The Liquidity Paradox: Are users who inflate traffic parasites or part of the infrastructure?
Furthermore, behind this wave of regulations lies an unavoidable contradiction for Polymarket: its liquidity is not naturally formed. On-chain data shows that 80% of users on the platform wager less than $500 per bet, and the average wager over the past month was only around $100. Therefore, the market depth is truly supported by a very small number of large traders and liquidity providers.

It is worth exploring whether the group of farmers who adopt "legitimate strategies" (such as providing two-way liquidity and cross-platform arbitrage) among the airdropped farmers have objectively played the role of informal market makers.
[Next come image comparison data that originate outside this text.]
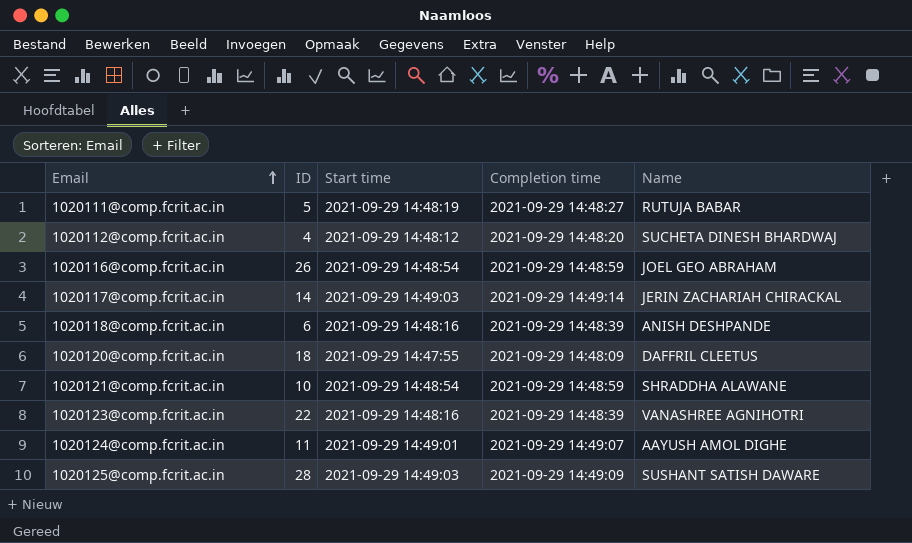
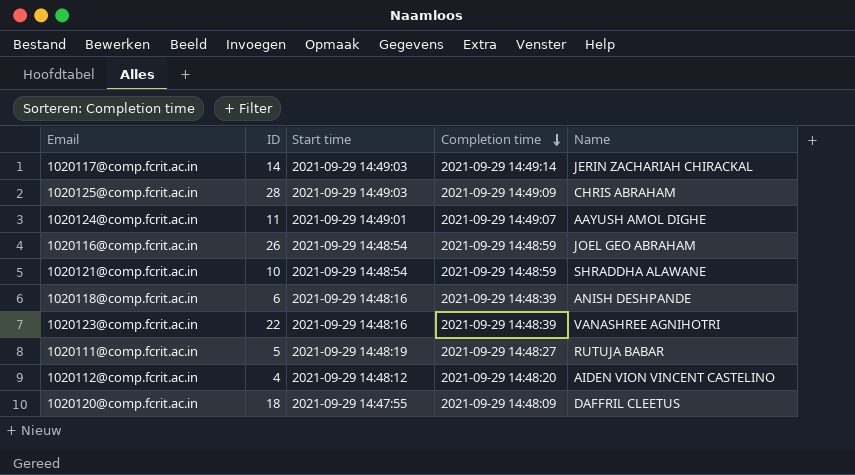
row order: Email ascending -> Completion time descending
1020125@comp.fcrit.ac.in | Name: SUSHANT SATISH DAWARE -> CHRIS ABRAHAM
1020112@comp.fcrit.ac.in | Name: SUCHETA DINESH BHARDWAJ -> AIDEN VION VINCENT CASTELINO

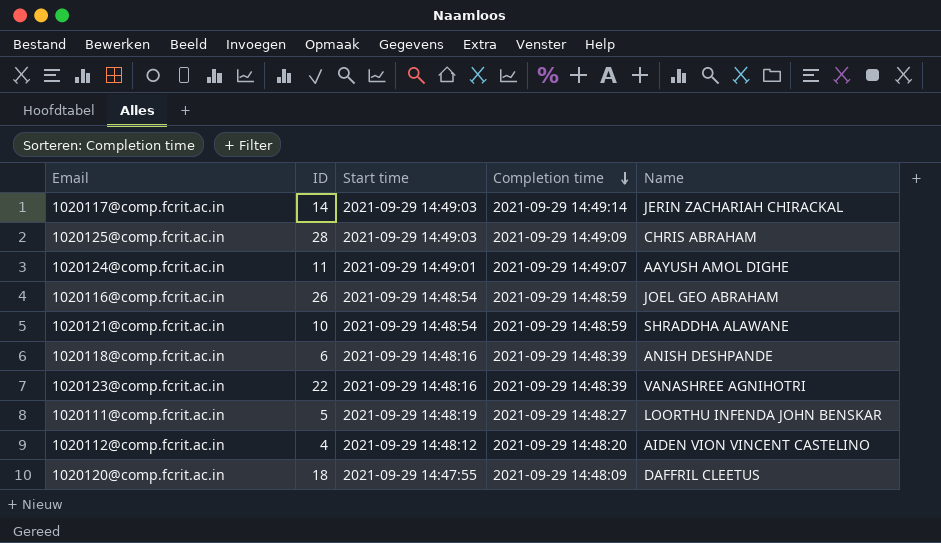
1020111@comp.fcrit.ac.in | Name: RUTUJA BABAR -> LOORTHU INFENDA JOHN BENSKAR

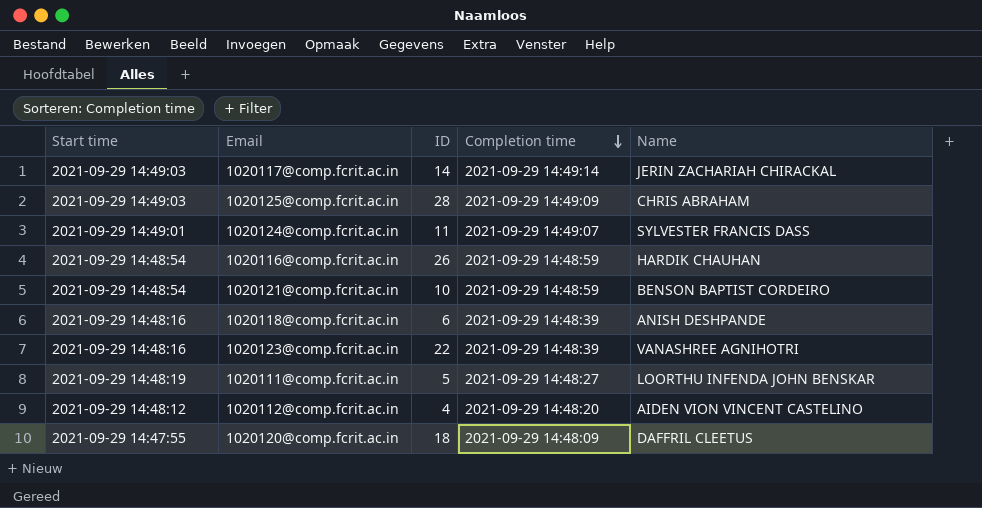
column Start time | position: 3 -> 1
1020124@comp.fcrit.ac.in | Name: AAYUSH AMOL DIGHE -> SYLVESTER FRANCIS DASS
1020116@comp.fcrit.ac.in | Name: JOEL GEO ABRAHAM -> HARDIK CHAUHAN
1020121@comp.fcrit.ac.in | Name: SHRADDHA ALAWANE -> BENSON BAPTIST CORDEIRO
They narrowed the bid-ask spread and enhanced market capacity, allowing ordinary users to establish positions at more reasonable prices. On the other hand, from a business perspective, after Polymarket's return to the US market, it urgently needs massive amounts of real trading and depth data to prove the effectiveness of its market to the CFTC (Commodity Futures Trading Commission), which is crucial for obtaining further regulatory approval.
If the new regulations are too aggressive and scare away these users who exploit loopholes, a liquidity crunch in the short term is almost inevitable, especially in niche markets where these farmers are often the only source of counterparties.
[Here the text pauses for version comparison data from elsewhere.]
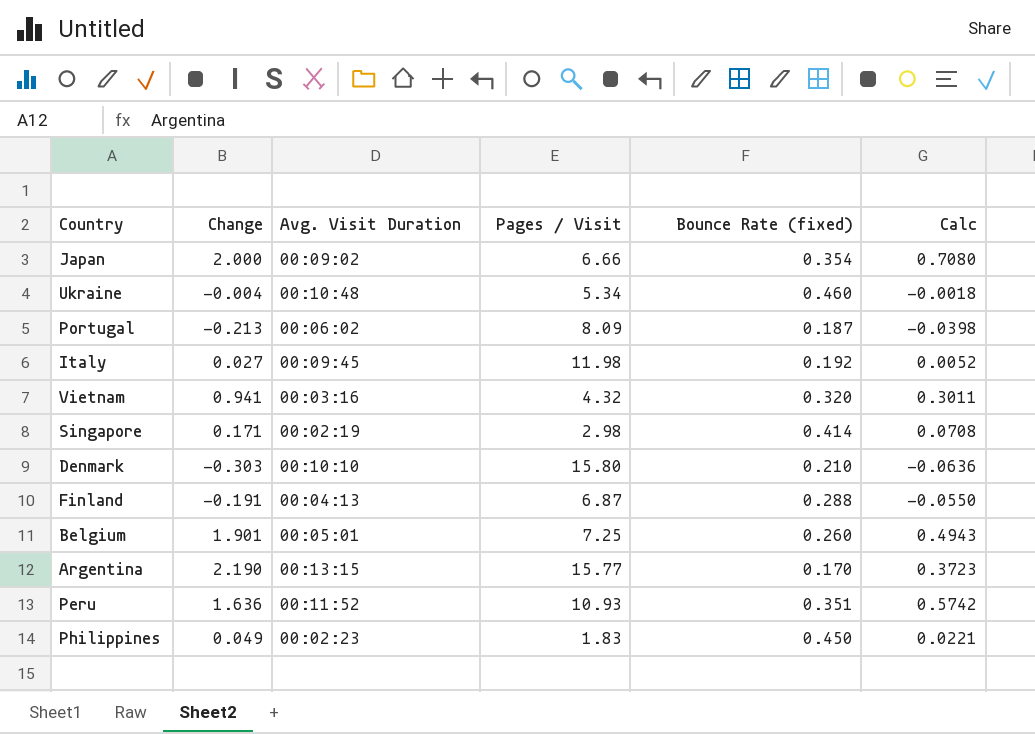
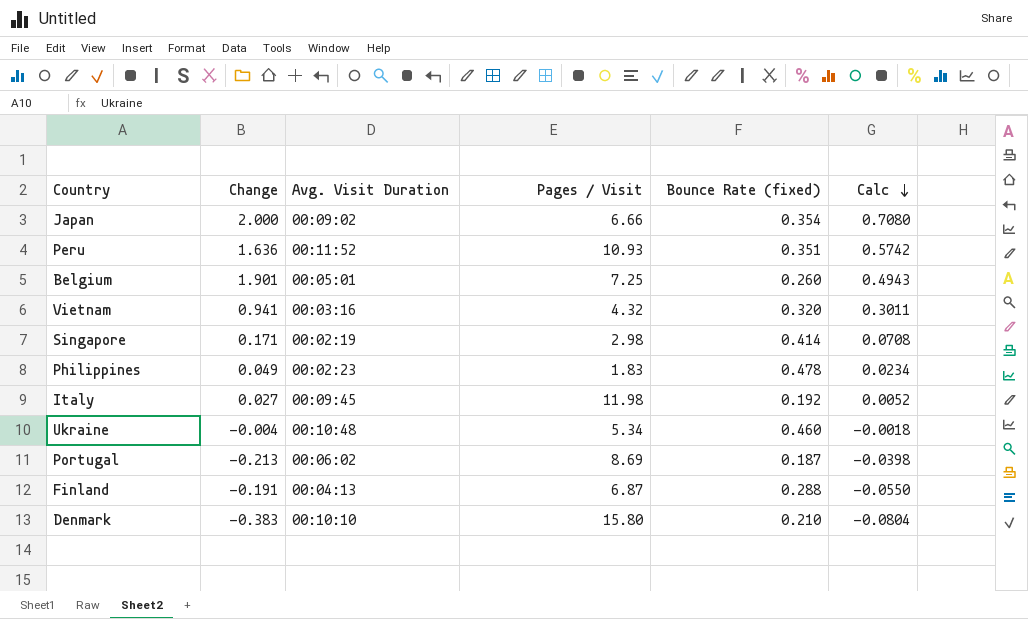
row order: none -> Calc descending
row Argentina: 2.190 | 00:13:15 | 15.77 | 0.170 | 0.3723 -> none
Philippines | Bounce Rate (fixed): 0.450 -> 0.478
Philippines | Calc: 0.0221 -> 0.0234
Portugal | Pages / Visit: 8.09 -> 8.69
Denmark | Change: -0.303 -> -0.383
Denmark | Calc: -0.0636 -> -0.0804

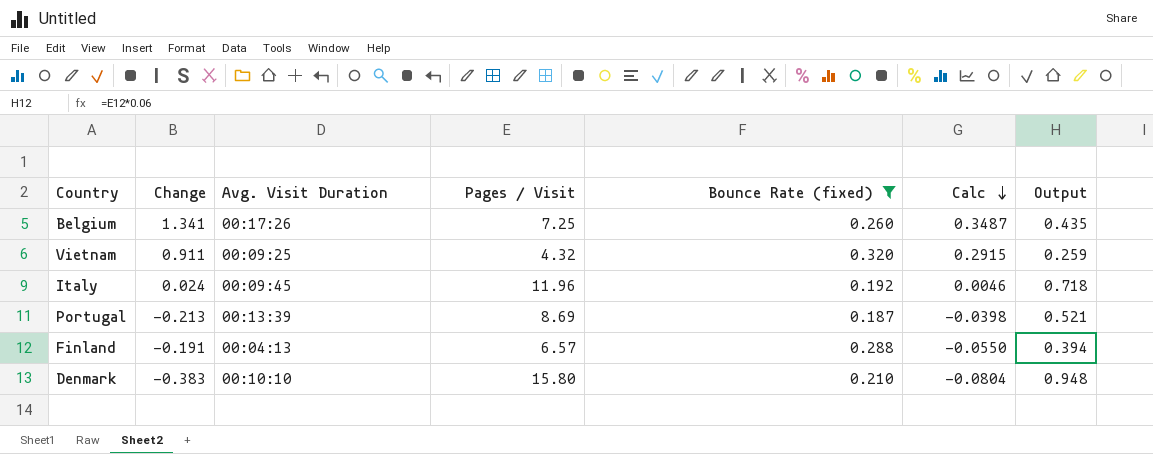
filter: none -> Bounce Rate (fixed) <= 0.320
column Output | formula: none -> [Pages / Visit] * 0.06
Belgium | Change: 1.901 -> 1.341
Belgium | Avg. Visit Duration: 00:05:01 -> 00:17:26
Belgium | Calc: 0.4943 -> 0.3487
Vietnam | Change: 0.941 -> 0.911
Vietnam | Avg. Visit Duration: 00:03:16 -> 00:09:25
Vietnam | Calc: 0.3011 -> 0.2915
Italy | Change: 0.027 -> 0.024
Italy | Pages / Visit: 11.98 -> 11.96
Italy | Calc: 0.0052 -> 0.0046
Portugal | Avg. Visit Duration: 00:06:02 -> 00:13:39
Finland | Pages / Visit: 6.87 -> 6.57

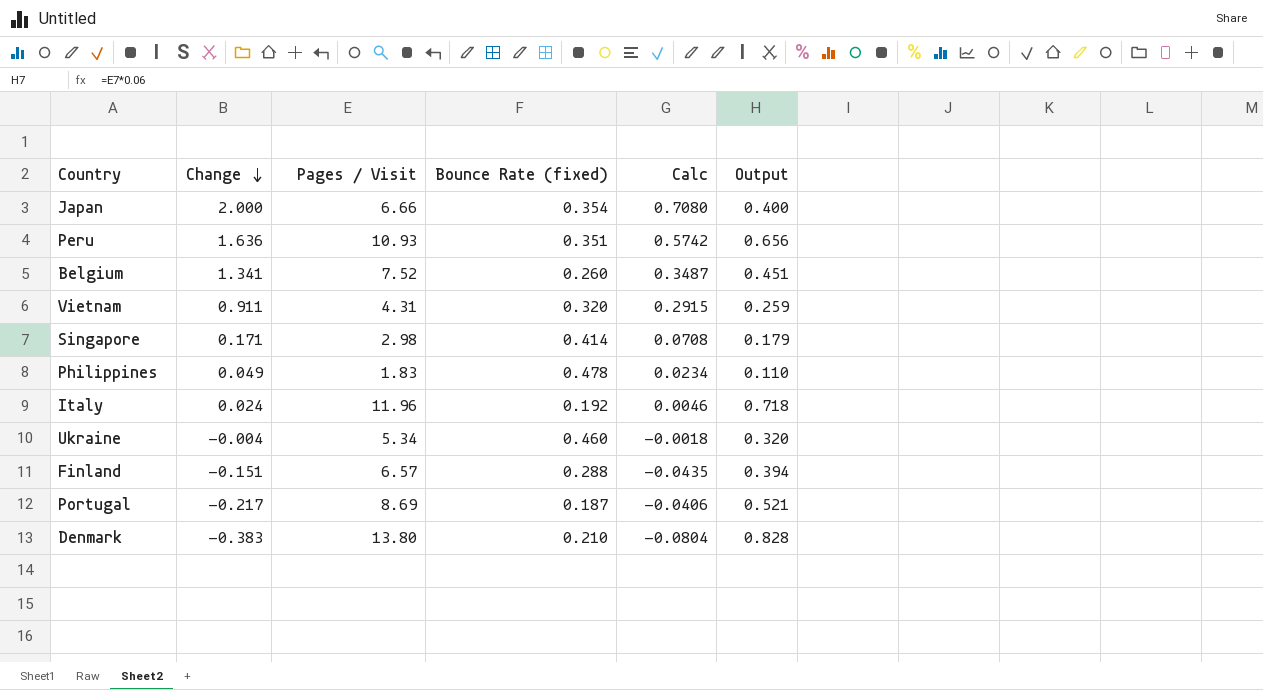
filter: Bounce Rate (fixed) <= 0.320 -> none
row order: Calc descending -> Change descending
column Avg. Visit Duration | position: 3 -> none
Belgium | Pages / Visit: 7.25 -> 7.52
Belgium | Output: 0.435 -> 0.451
Vietnam | Pages / Visit: 4.32 -> 4.31
Finland | Change: -0.191 -> -0.151
Finland | Calc: -0.0550 -> -0.0435
Portugal | Change: -0.213 -> -0.217
Portugal | Calc: -0.0398 -> -0.0406
Denmark | Pages / Visit: 15.80 -> 13.80
Denmark | Output: 0.948 -> 0.828

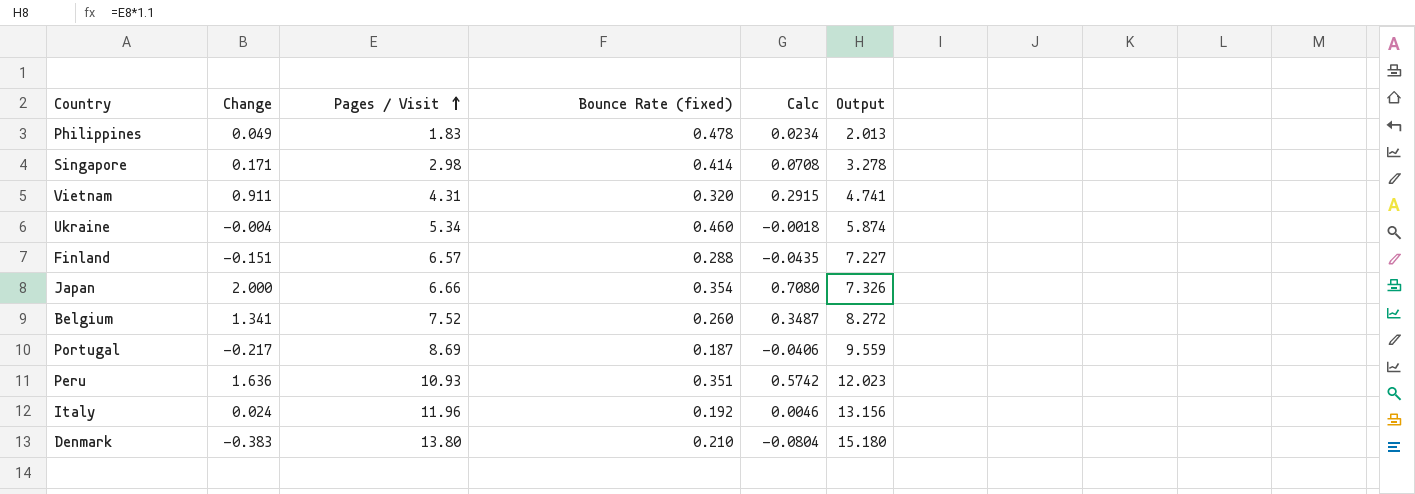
row order: Change descending -> Pages / Visit ascending
column Output | formula: [Pages / Visit] * 0.06 -> [Pages / Visit] * 1.1

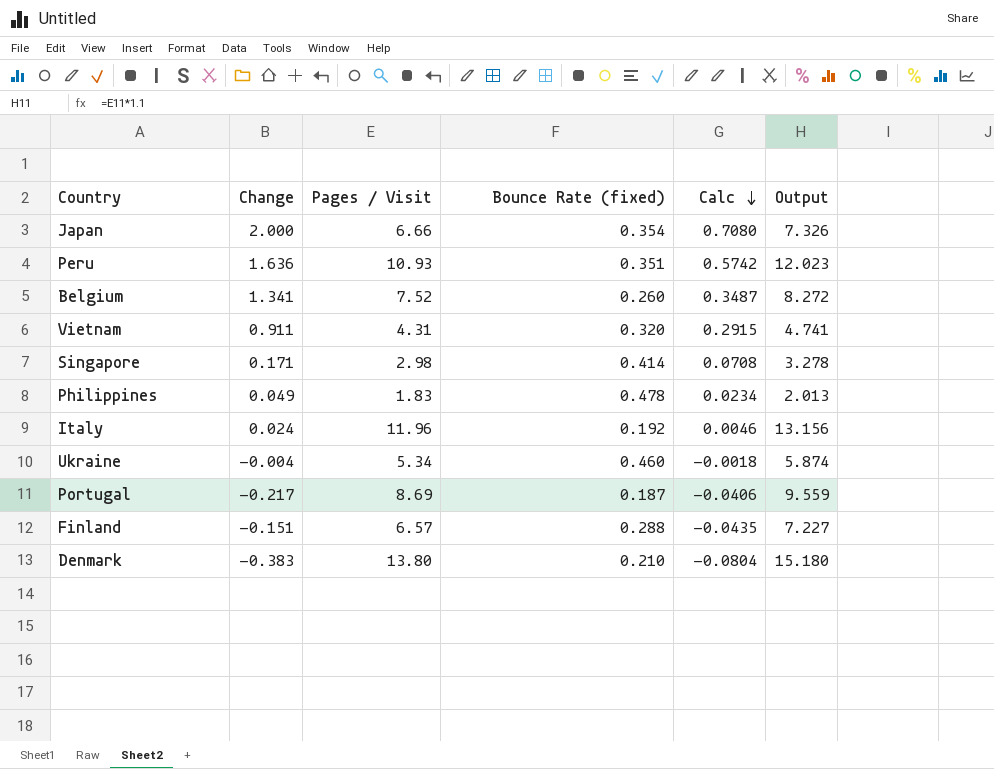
row order: Pages / Visit ascending -> Calc descending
In response, ChainNews stated that platforms should acknowledge the contributions of users who provide genuine liquidity. Taking a multi-account system as an example, if a user contributes millions of dollars in trading volume daily, all of which are maker limit orders, this is precisely what the platform's mechanism encourages. Especially in events with low volatility and poor liquidity, these orders add depth to the order book, allowing ordinary users to execute trades. This behavior essentially involves exchanging capital and time for rebates, while simultaneously serving the market.
With regulatory compliance becoming more stringent, do these studios also need to undergo strategic transformation?
It can be said that Polymarket's compliance process is not a temporary market fluctuation, but a signal of a strategic shift in the platform.
From acquiring the licensed exchange QCX to signing an agreement with the NFA, all of this indicates that prediction markets are moving closer to traditional financial regulation. On this highly transparent and regulated path, the space for traditional "low-quality volume manipulation" will only become increasingly narrow. ChainLearning believes that the new regulations are actually beneficial to professional teams, and they will take three countermeasures in the future: First, increase liquidity provision to secure more maker rebates; second, actively discuss deeper market-making solutions with platforms; and third, continuously optimize strategies to increase returns while remaining compliant.
Overall, for studios that rely on Polymarket as their core profit source, now is a crucial juncture to shift their strategic focus from "quantity" to "quality." Instead of manipulating 100 wallets for low-quality wash trading and risking precise detection and mass bans by monitoring systems, it's better to abandon the multi-wallet matrix and instead manage a few high-quality accounts. Conducting in-depth trading through genuine market research, or focusing on providing liquidity within the platform's guidelines, not only effectively avoids the risk of bans but also potentially leads to a more favorable token airdrop allocation in the final weighted airdrop calculation due to contributing real value.